What you have to do — Range to reproduce from the entries below: the line with "C&I Loans $250K-$1MM", the line with "陈春晓 | 贷款金额: 200000 -> 300000", and every line in between. Give them exactly and give nothing else.

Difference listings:
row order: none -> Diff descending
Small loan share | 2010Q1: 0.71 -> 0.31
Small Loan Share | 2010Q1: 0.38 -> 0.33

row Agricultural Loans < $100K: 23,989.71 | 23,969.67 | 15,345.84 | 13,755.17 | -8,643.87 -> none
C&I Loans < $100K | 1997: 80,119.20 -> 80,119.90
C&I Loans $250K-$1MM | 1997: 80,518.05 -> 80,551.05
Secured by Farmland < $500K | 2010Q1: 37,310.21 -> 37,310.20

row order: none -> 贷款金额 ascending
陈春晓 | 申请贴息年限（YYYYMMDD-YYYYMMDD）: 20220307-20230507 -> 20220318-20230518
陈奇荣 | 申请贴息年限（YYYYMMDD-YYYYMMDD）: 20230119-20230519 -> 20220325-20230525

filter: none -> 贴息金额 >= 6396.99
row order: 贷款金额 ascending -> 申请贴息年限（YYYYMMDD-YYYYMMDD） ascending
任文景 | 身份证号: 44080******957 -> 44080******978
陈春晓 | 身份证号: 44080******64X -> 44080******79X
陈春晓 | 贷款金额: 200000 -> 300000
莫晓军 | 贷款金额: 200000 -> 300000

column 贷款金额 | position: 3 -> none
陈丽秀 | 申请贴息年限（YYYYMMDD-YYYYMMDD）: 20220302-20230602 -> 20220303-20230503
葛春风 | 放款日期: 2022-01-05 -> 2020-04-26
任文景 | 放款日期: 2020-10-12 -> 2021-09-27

Written solution —
C&I Loans $250K-$1MM | 1997: 80,518.05 -> 80,551.05
Secured by Farmland < $500K | 2010Q1: 37,310.21 -> 37,310.20

row order: none -> 贷款金额 ascending
陈春晓 | 申请贴息年限（YYYYMMDD-YYYYMMDD）: 20220307-20230507 -> 20220318-20230518
陈奇荣 | 申请贴息年限（YYYYMMDD-YYYYMMDD）: 20230119-20230519 -> 20220325-20230525

filter: none -> 贴息金额 >= 6396.99
row order: 贷款金额 ascending -> 申请贴息年限（YYYYMMDD-YYYYMMDD） ascending
任文景 | 身份证号: 44080******957 -> 44080******978
陈春晓 | 身份证号: 44080******64X -> 44080******79X
陈春晓 | 贷款金额: 200000 -> 300000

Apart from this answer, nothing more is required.